Des Gardes arrivèrent et se postèrent à nos côtés avant de nous intimer l'ordre d'avancer. Nous nous dirigeâmes vers la Rue de la Colline, puis continuâmes dans celle du Marché aux Herbes avant d'entrer dans un ancien salon de coiffure qui servait maintenant de QG aux Gardes et aux personnes assez importantes pour y accéder. Nous arrivâmes dans une petite pièce où un Garde commença à nous expliquer le fonctionnement d'une ceinture qui servait, entre autre, de bouclier contre les radiations encore présentes dans la nature. Il nous expliqua ensuite l'itinéraire à prendre, ce qu'on devait manger, ce qu'on devait faire, combien de kilomètres on devait réaliser par jour... Bref, tout. Sauf comment ça se passera une fois arrivés à destination.

Je pris le sac avec la bouffe, Lotte celui avec tout le matériel nécessaire ainsi que la carte connectée.
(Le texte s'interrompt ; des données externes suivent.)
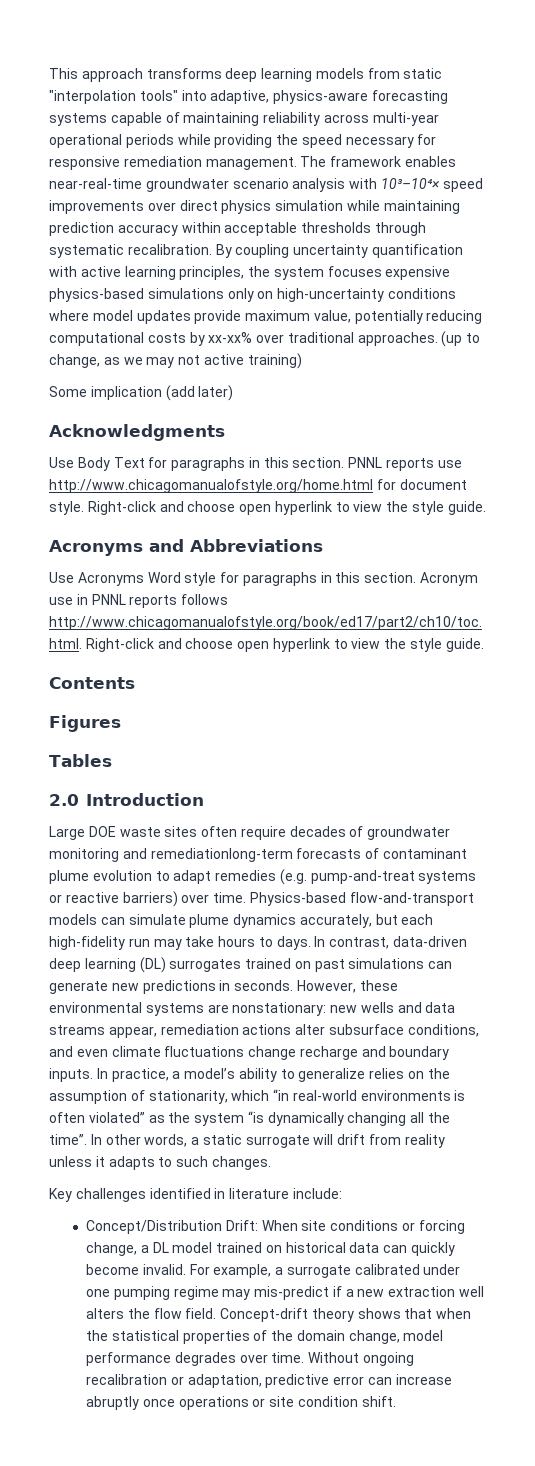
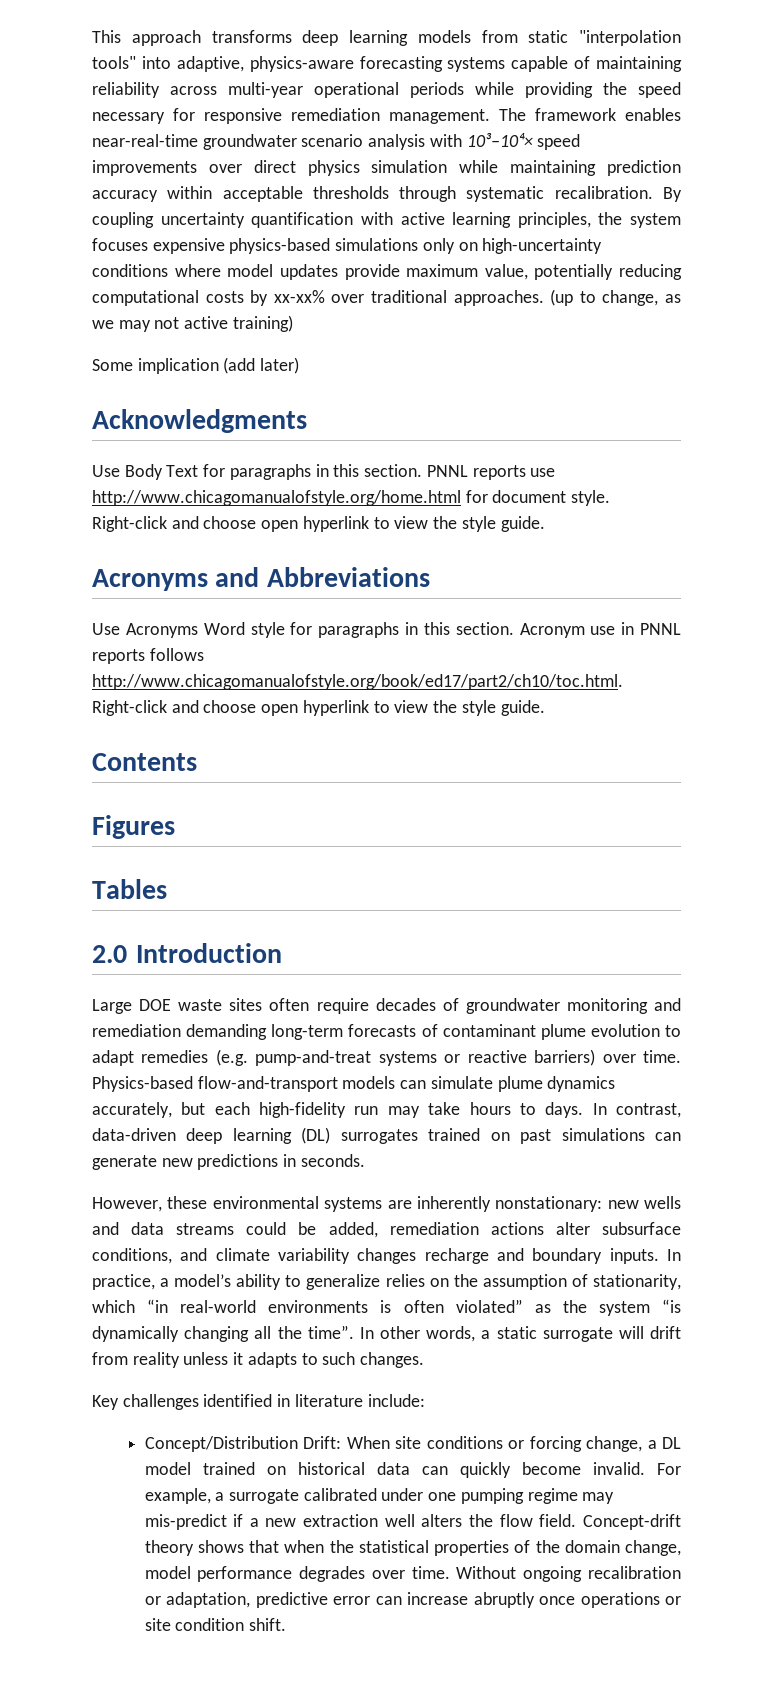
- Large DOE waste sites often require decades of groundwater monitoring and remediationlong-term forecasts of contaminant plume evolution to adapt remedies (e.g. pump-and-treat systems or reactive barriers) over time.
+ Large DOE waste sites often require decades of groundwater monitoring and remediation demanding long-term forecasts of contaminant plume evolution to adapt remedies (e.g. pump-and-treat systems or reactive barriers) over time.
- In contrast, data-driven deep learning (DL) surrogates trained on past simulations can generate new predictions in seconds. However, these environmental systems are nonstationary: new wells and data streams appear, remediation actions alter subsurface conditions, and even climate fluctuations change recharge and boundary inputs.
+ In contrast, data-driven deep learning (DL) surrogates trained on past simulations can generate new predictions in seconds.
+ However, these environmental systems are inherently nonstationary: new wells and data streams could be added, remediation actions alter subsurface conditions, and climate variability changes recharge and boundary inputs.

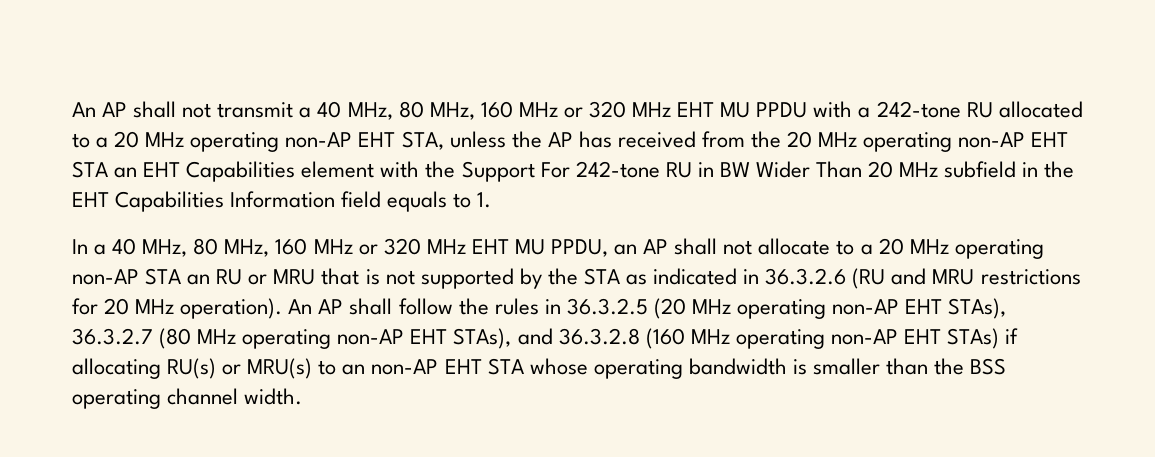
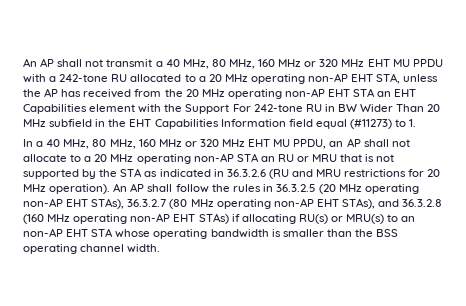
- An AP shall not transmit a 40 MHz, 80 MHz, 160 MHz or 320 MHz EHT MU PPDU with a 242-tone RU allocated to a 20 MHz operating non-AP EHT STA, unless the AP has received from the 20 MHz operating non-AP EHT STA an EHT Capabilities element with the Support For 242-tone RU in BW Wider Than 20 MHz subfield in the EHT Capabilities Information field equals to 1.
+ An AP shall not transmit a 40 MHz, 80 MHz, 160 MHz or 320 MHz EHT MU PPDU with a 242-tone RU allocated to a 20 MHz operating non-AP EHT STA, unless the AP has received from the 20 MHz operating non-AP EHT STA an EHT Capabilities element with the Support For 242-tone RU in BW Wider Than 20 MHz subfield in the EHT Capabilities Information field equal (#11273) to 1.

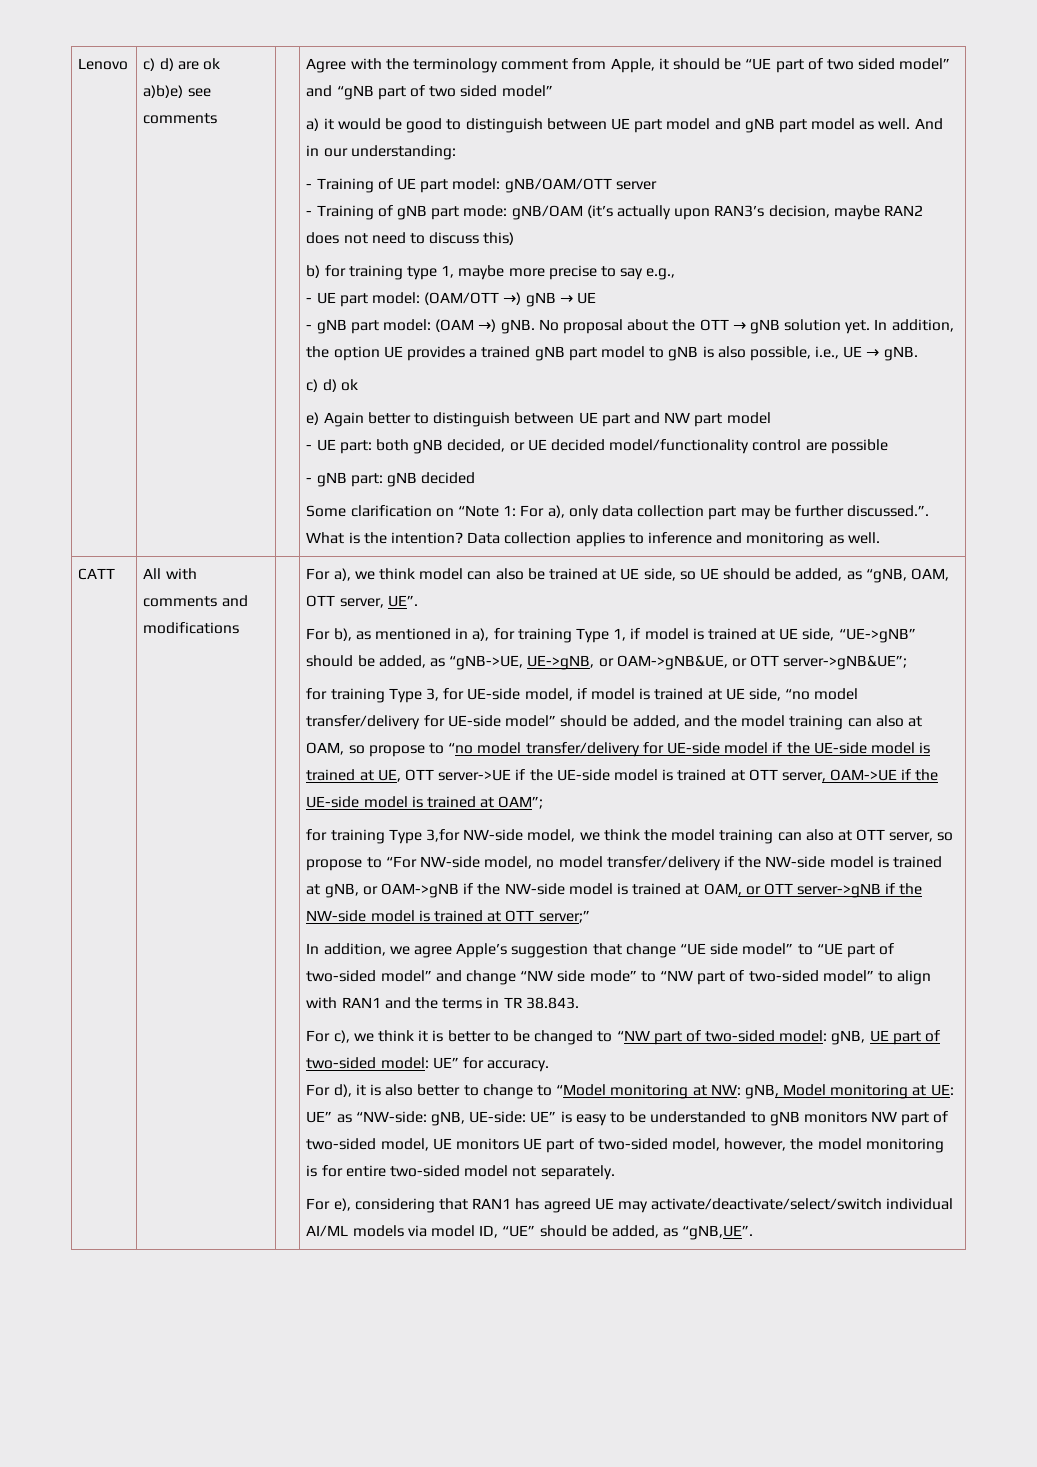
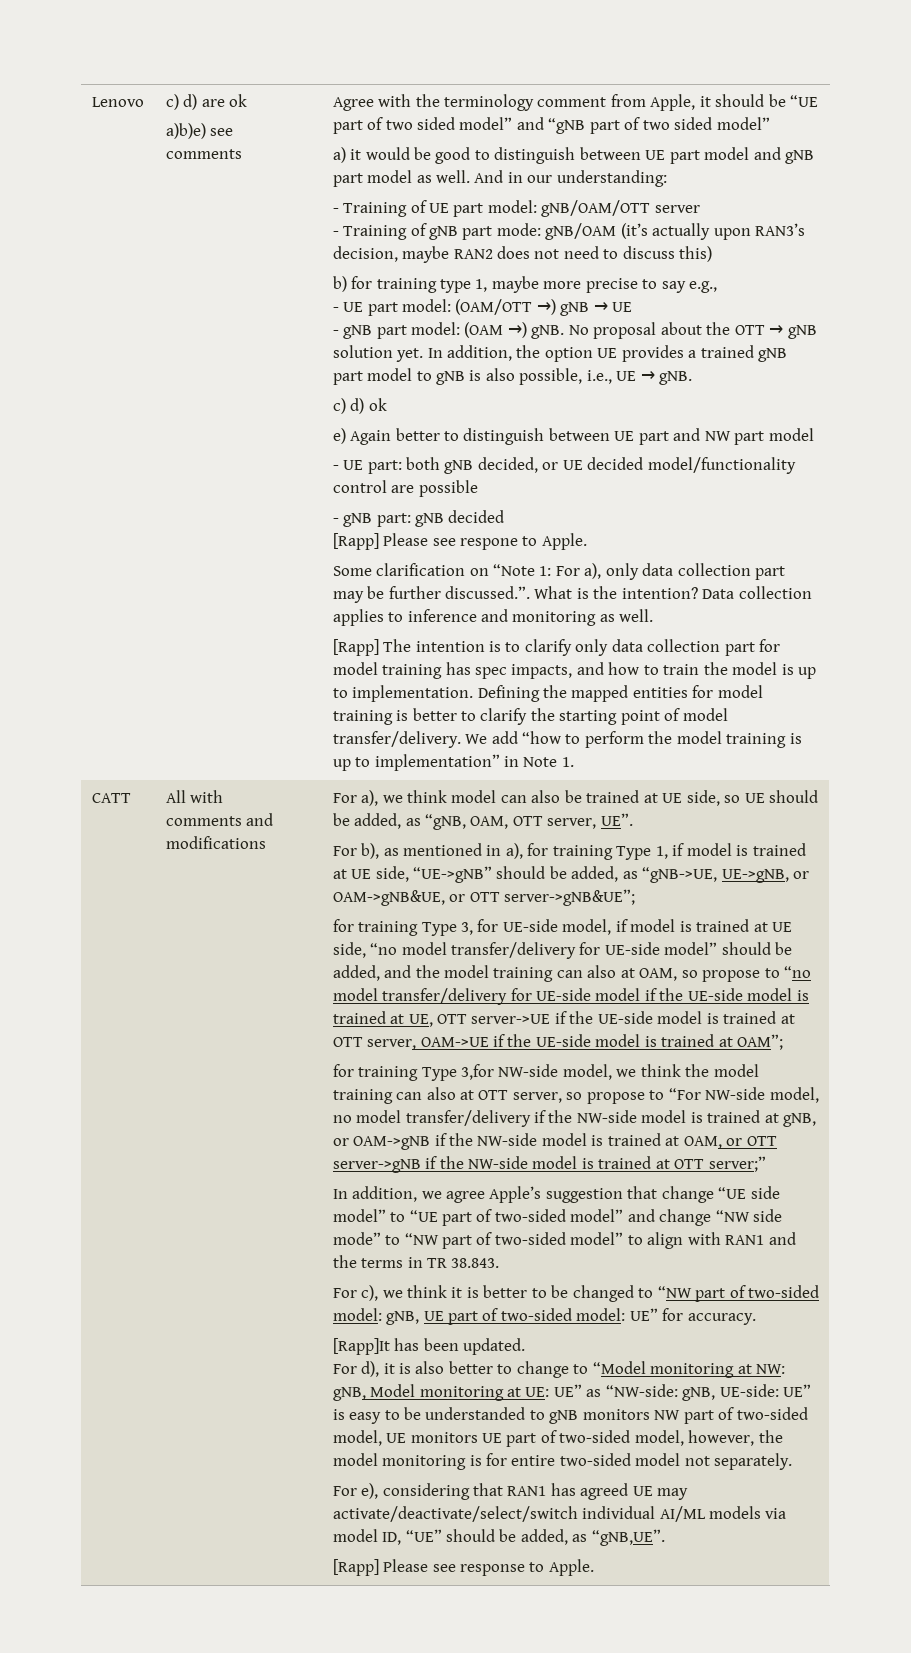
+ [Rapp] Please see respone to Apple.
+ [Rapp] The intention is to clarify only data collection part for model training has spec impacts, and how to train the model is up to implementation. Defining the mapped entities for model training is better to clarify the starting point of model transfer/delivery. We add “how to perform the model training is up to implementation” in Note 1.
+ [Rapp]It has been updated.
+ [Rapp] Please see response to Apple.

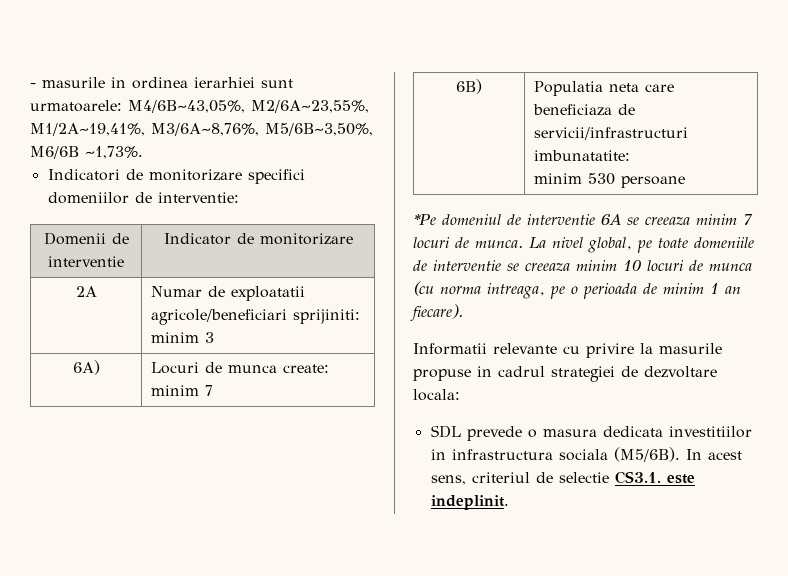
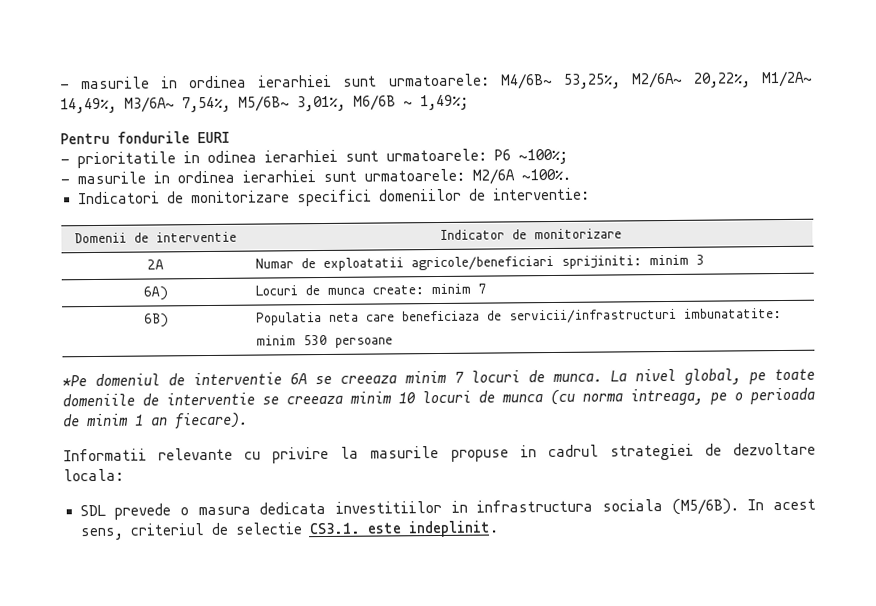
- - masurile in ordinea ierarhiei sunt urmatoarele: M4/6B~43,05%, M2/6A~23,55%, M1/2A~19,41%, M3/6A~8,76%, M5/6B~3,50%, M6/6B ~1,73%.
+ - masurile in ordinea ierarhiei sunt urmatoarele: M4/6B~ 53,25%, M2/6A~ 20,22%, M1/2A~ 14,49%, M3/6A~ 7,54%, M5/6B~ 3,01%, M6/6B ~ 1,49%;
+ Pentru fondurile EURI
+ - prioritatile in odinea ierarhiei sunt urmatoarele: P6 ~100%;
+ - masurile in ordinea ierarhiei sunt urmatoarele: M2/6A ~100%.

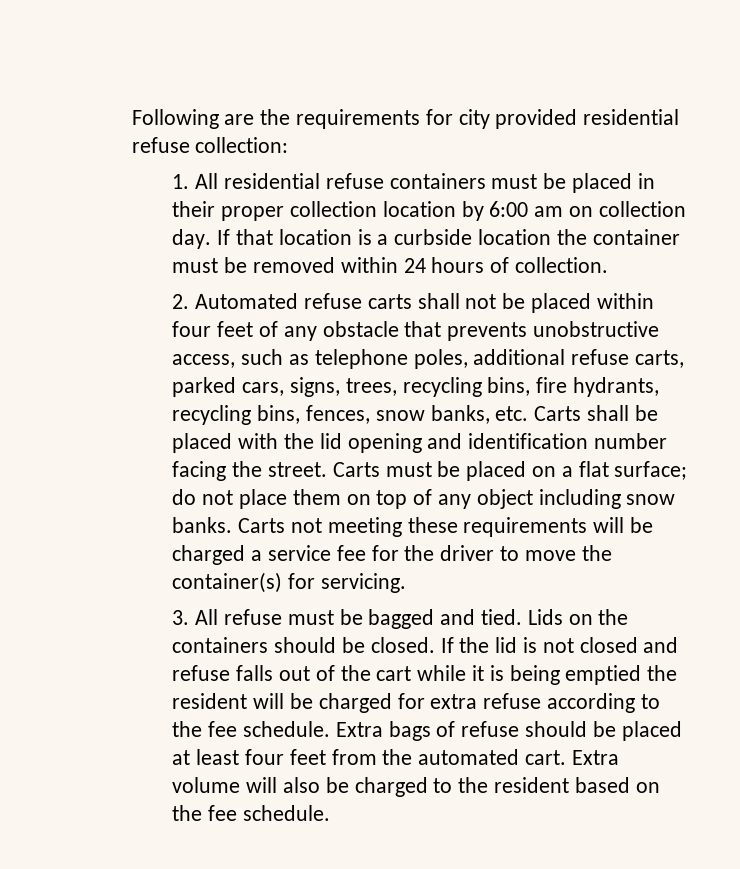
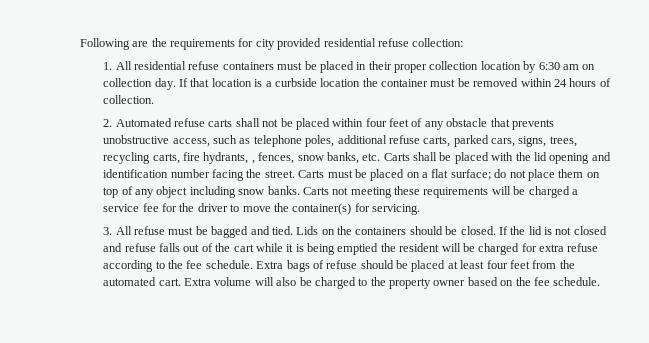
- 1. All residential refuse containers must be placed in their proper collection location by 6:00 am on collection day.
+ 1. All residential refuse containers must be placed in their proper collection location by 6:30 am on collection day.
- 2. Automated refuse carts shall not be placed within four feet of any obstacle that prevents unobstructive access, such as telephone poles, additional refuse carts, parked cars, signs, trees, recycling bins, fire hydrants, recycling bins, fences, snow banks, etc. Carts shall be placed with the lid opening and identification number facing the street.
+ 2. Automated refuse carts shall not be placed within four feet of any obstacle that prevents unobstructive access, such as telephone poles, additional refuse carts, parked cars, signs, trees, recycling carts, fire hydrants, , fences, snow banks, etc. Carts shall be placed with the lid opening and identification number facing the street.
- Extra volume will also be charged to the resident based on the fee schedule.
+ Extra volume will also be charged to the property owner based on the fee schedule.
C'était un bout de papier qui nous donnait énormément d'indications et tout le tralala inutile. Franchement, je me demandai comment les gens de l'époque arrivaient à vivre avec tant de technologie futile et informations superflues. On me tendit ma ceinture et je pus voir dans le coffre qui les contenait qu'il n'y avait que deux ceintures restantes. Quoi ?! Mais, il devait en avoir bien plus. Beaucoup plus. Elles devaient être seize, pas deux. Qu'est-ce que ça voulait dire ? Qu'il ne nous restai plus que dix ans avant de voir notre peuple dépérir ? Combien de tant il nous restait, dans ce cas ? Enfin, non. Combien de temps il leur restait ?

Une fois tout donné, on nous fit aller jusqu'à la paroi de la bulle la plus proche. Mais alors qu'on vérifiait une dernière fois le matériel, j'entendis quelque chose qui me brisa encore plus le moral qu'avant : des coups de feu. Dix-neufs, pour être précis. Et l'un d'eux était pour Jana.

Jana était morte désormais.

Et moi je le serai bientôt si j'échouai.